• Exercise: Every line from the one bearing "1. ☑ Initialize Flutter project with folder structure" through the last line of the entries should be printed exactly, with no other output.

• Data shown:
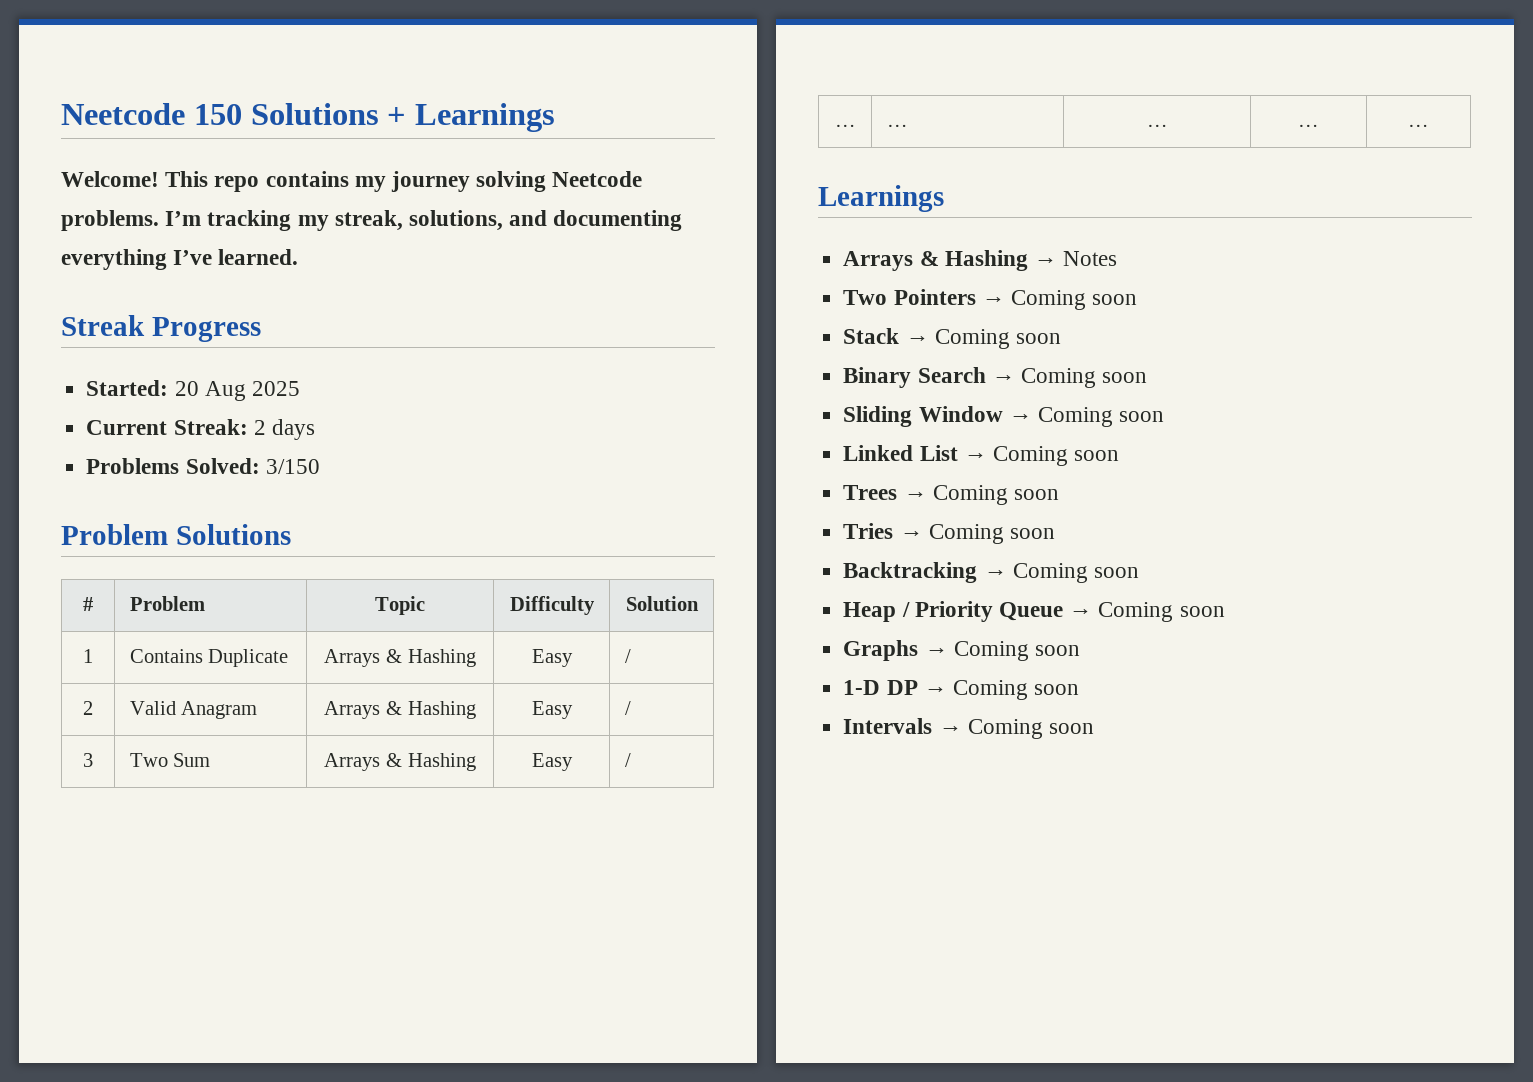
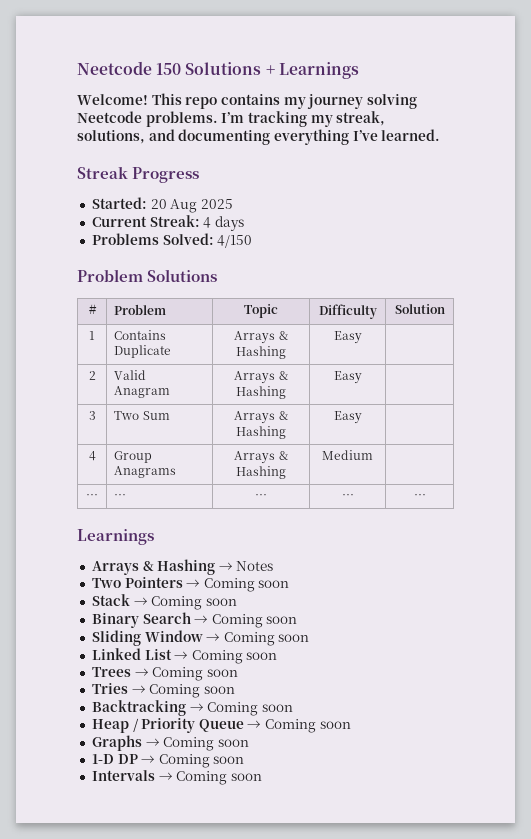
- Current Streak: 2 days
+ Current Streak: 4 days
- Problems Solved: 3/150
+ Problems Solved: 4/150
- 1 | Contains Duplicate | Arrays & Hashing | Easy | /
+ 1 | Contains Duplicate | Arrays & Hashing | Easy |
- 2 | Valid Anagram | Arrays & Hashing | Easy | /
+ 2 | Valid Anagram | Arrays & Hashing | Easy |
- 3 | Two Sum | Arrays & Hashing | Easy | /
+ 3 | Two Sum | Arrays & Hashing | Easy |
+ 4 | Group Anagrams | Arrays & Hashing | Medium |

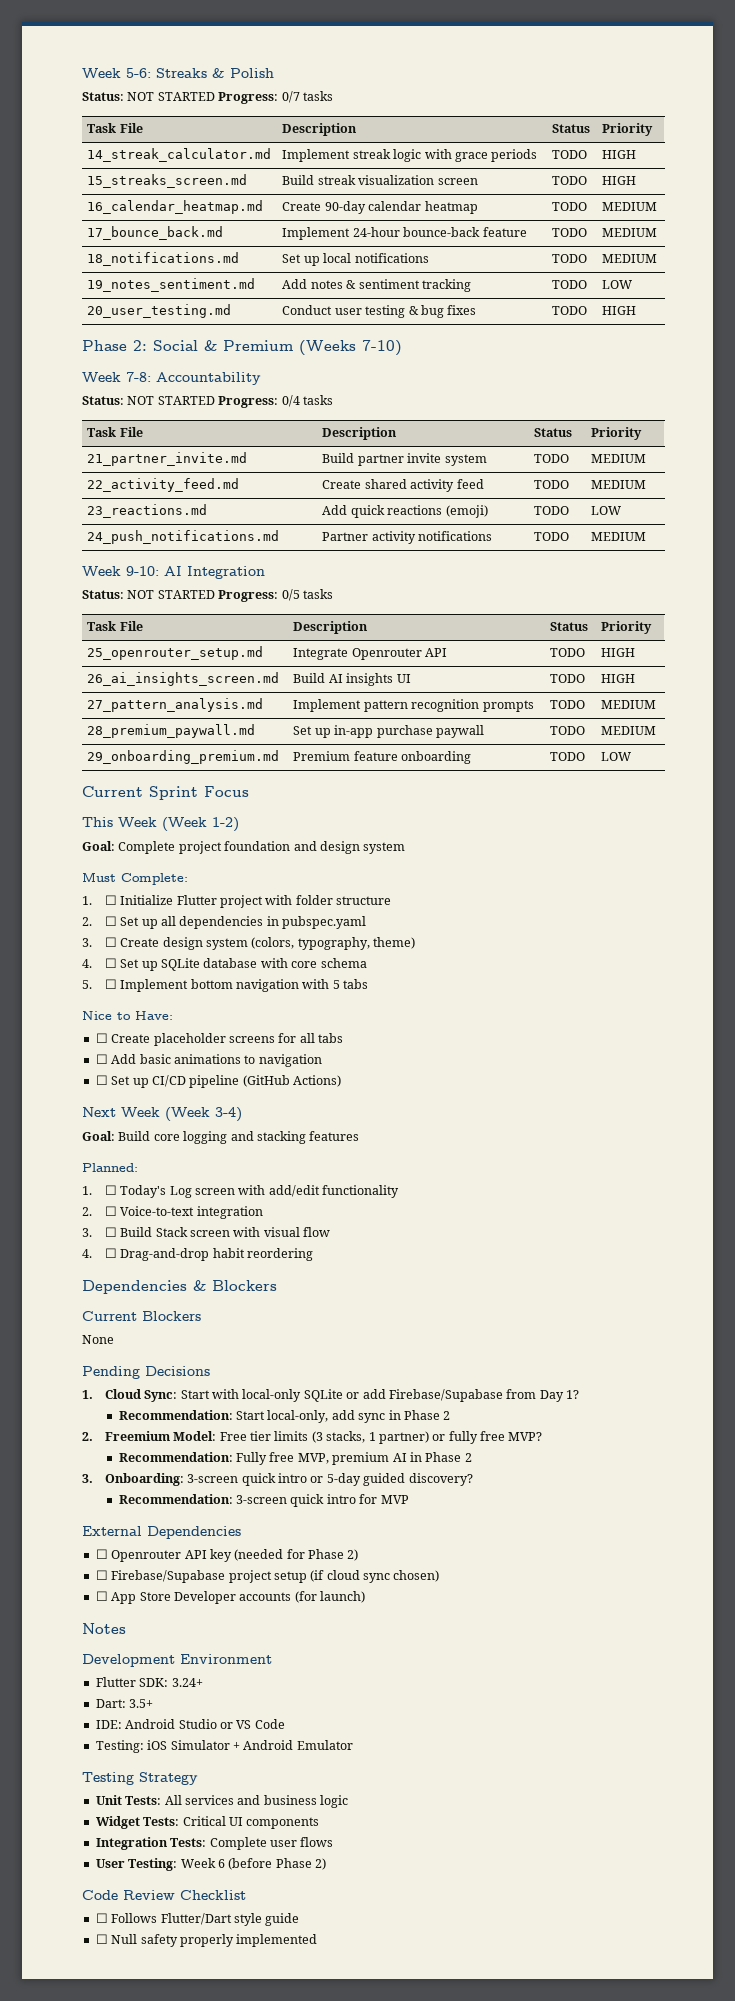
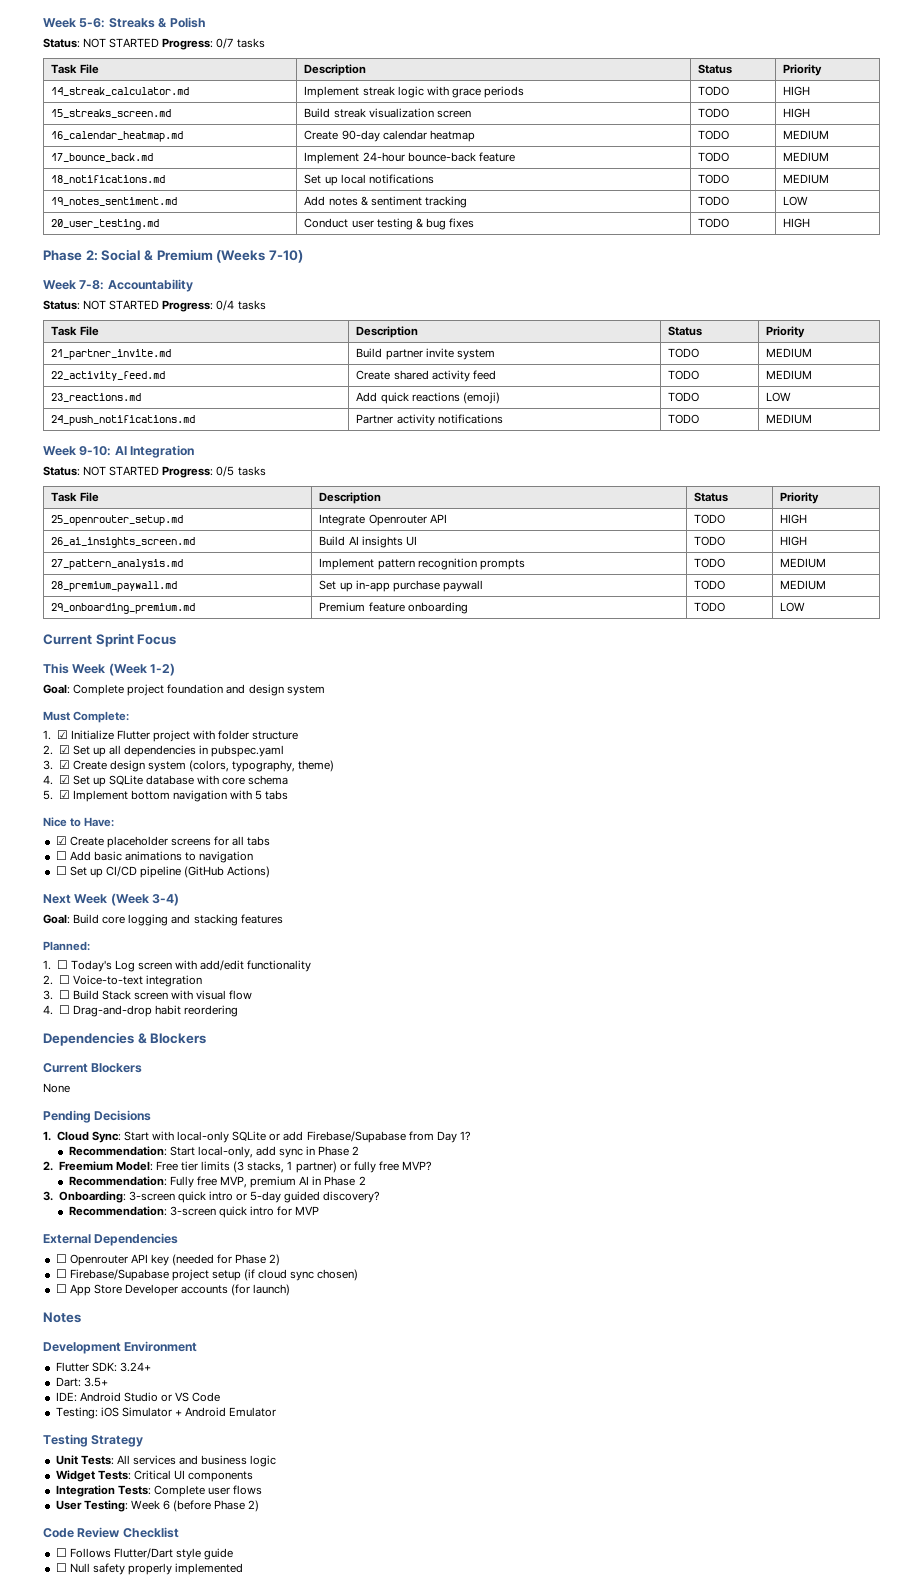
- 1. ☐ Initialize Flutter project with folder structure
+ 1. ☑ Initialize Flutter project with folder structure
- 2. ☐ Set up all dependencies in pubspec.yaml
+ 2. ☑ Set up all dependencies in pubspec.yaml
- 3. ☐ Create design system (colors, typography, theme)
+ 3. ☑ Create design system (colors, typography, theme)
- 4. ☐ Set up SQLite database with core schema
+ 4. ☑ Set up SQLite database with core schema
- 5. ☐ Implement bottom navigation with 5 tabs
+ 5. ☑ Implement bottom navigation with 5 tabs
- ☐ Create placeholder screens for all tabs
+ ☑ Create placeholder screens for all tabs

• Response box:
+ 1. ☑ Initialize Flutter project with folder structure
- 2. ☐ Set up all dependencies in pubspec.yaml
+ 2. ☑ Set up all dependencies in pubspec.yaml
- 3. ☐ Create design system (colors, typography, theme)
+ 3. ☑ Create design system (colors, typography, theme)
- 4. ☐ Set up SQLite database with core schema
+ 4. ☑ Set up SQLite database with core schema
- 5. ☐ Implement bottom navigation with 5 tabs
+ 5. ☑ Implement bottom navigation with 5 tabs
- ☐ Create placeholder screens for all tabs
+ ☑ Create placeholder screens for all tabs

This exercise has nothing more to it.